BEGIN SOURCE MATERIAL

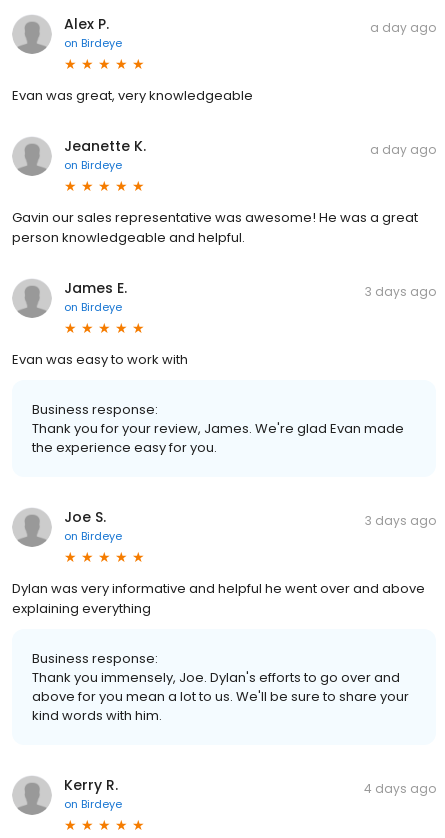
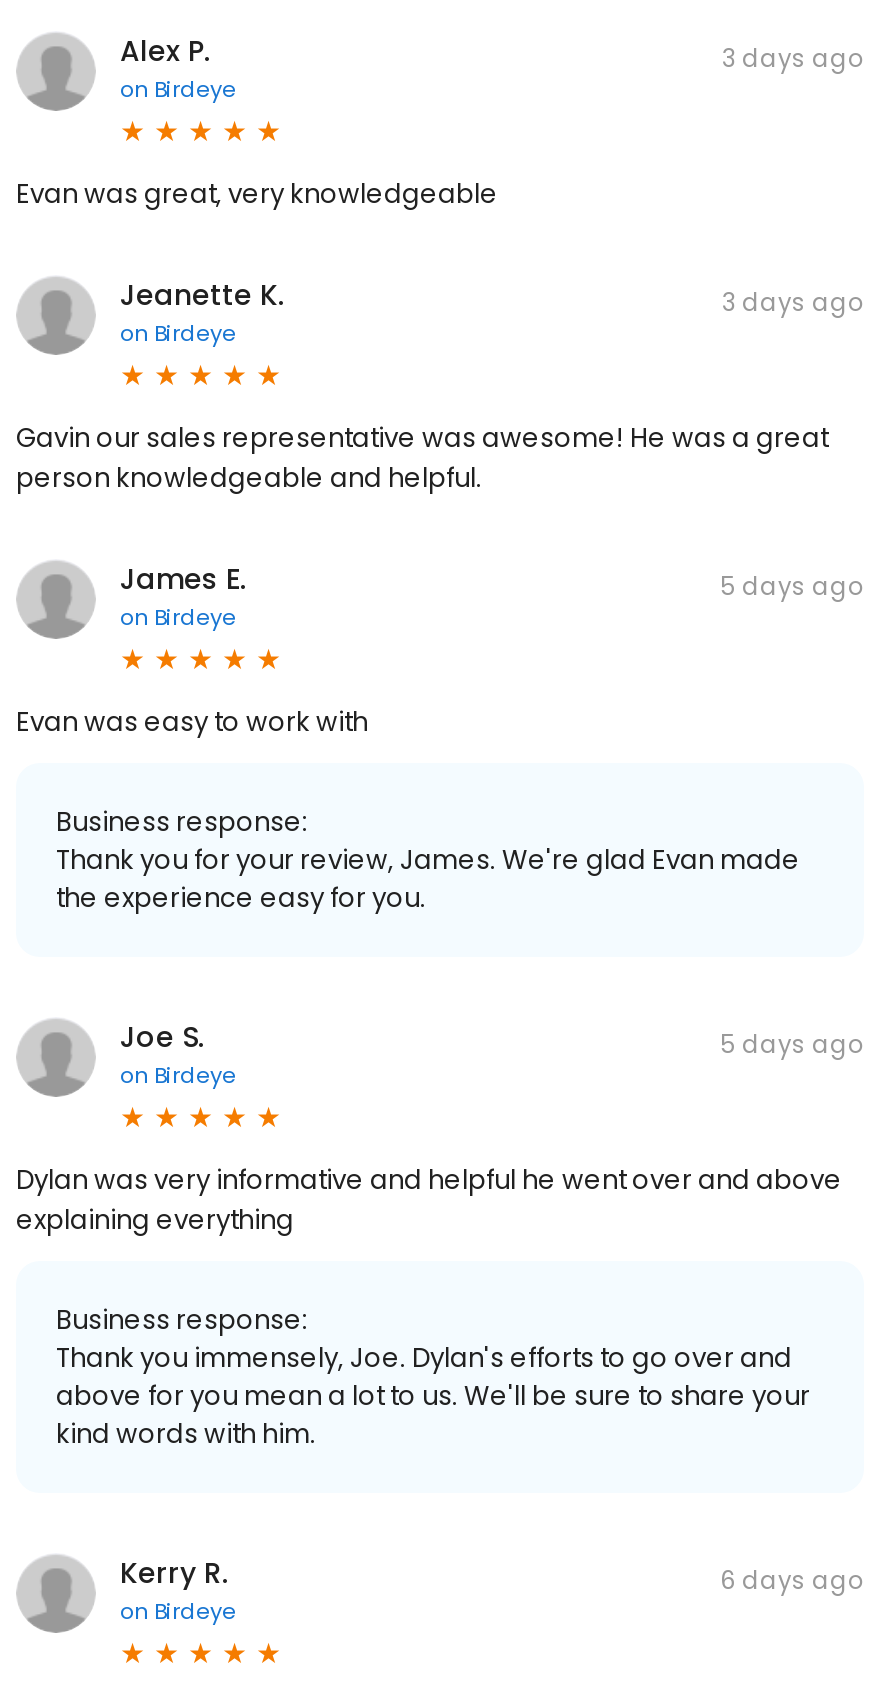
- a day ago
+ 3 days ago

- a day ago
+ 3 days ago

- 3 days ago
+ 5 days ago

- 3 days ago
+ 5 days ago

- 4 days ago
+ 6 days ago
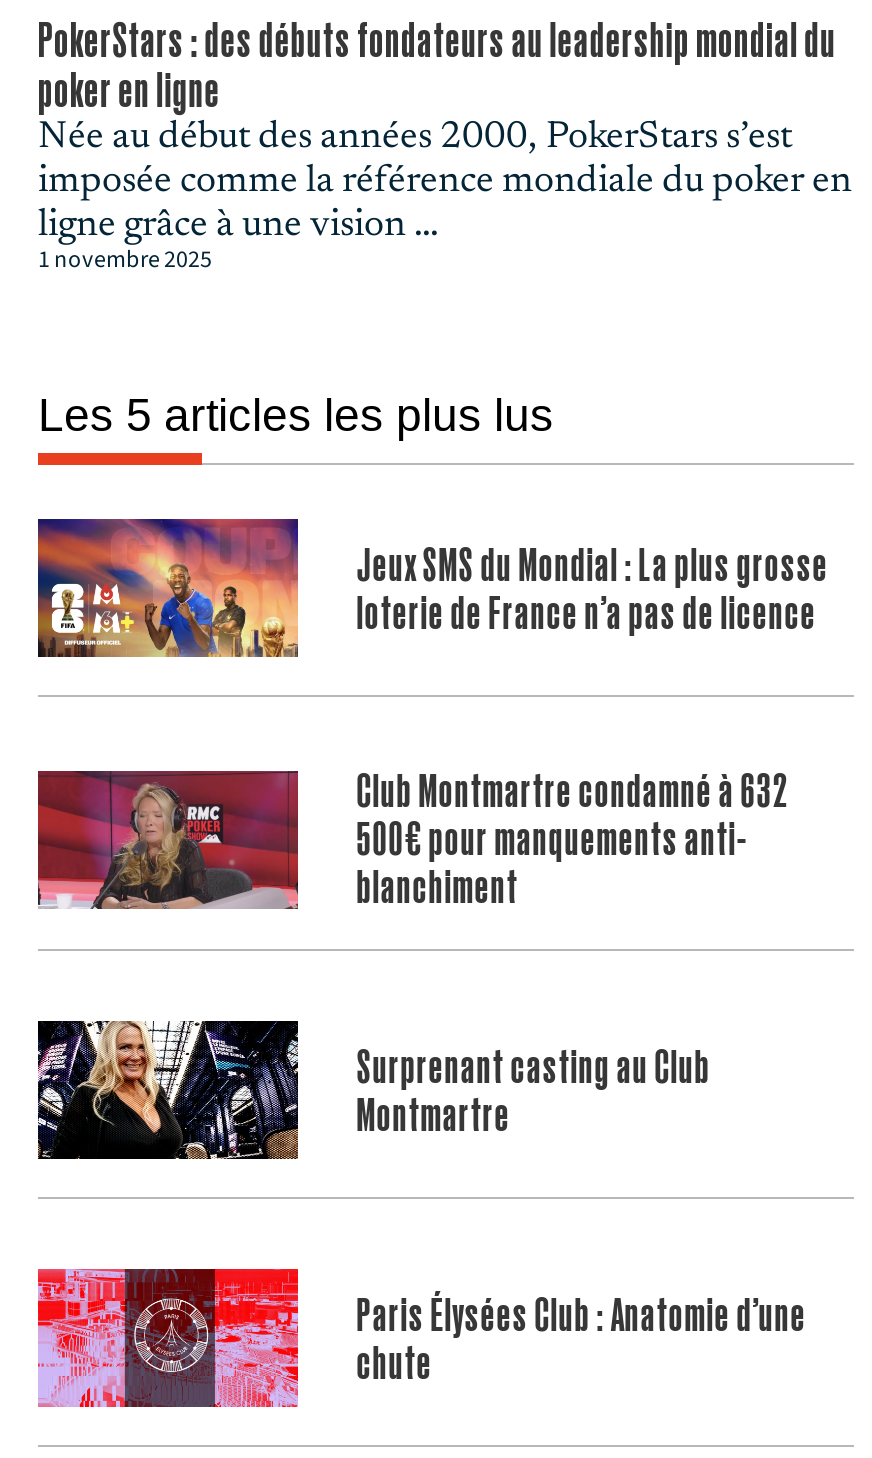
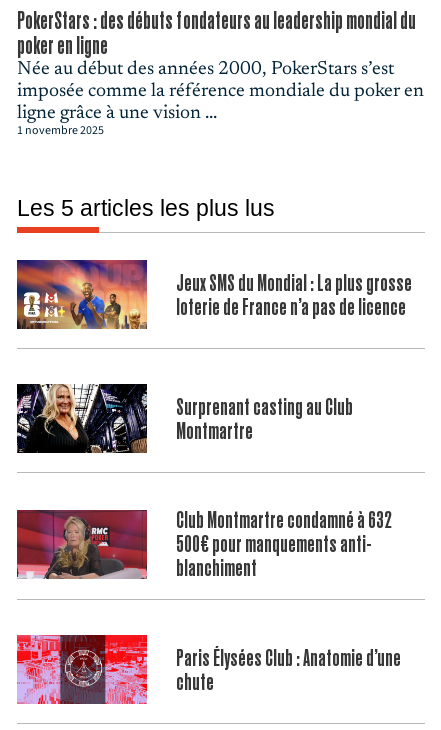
moved down: [image] | Club Montmartre condamné à 632 | 500€ pour manquements anti- | blanchiment

moved up: [image] | Surprenant casting au Club | Montmartre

END SOURCE MATERIAL

■ ASSIGNED TASK:
Return a copy of each line in the entries that carries the string "Montmartre".

■ RESULT FOR THIS EXERCISE:
moved down: [image] | Club Montmartre condamné à 632 | 500€ pour manquements anti- | blanchiment
moved up: [image] | Surprenant casting au Club | Montmartre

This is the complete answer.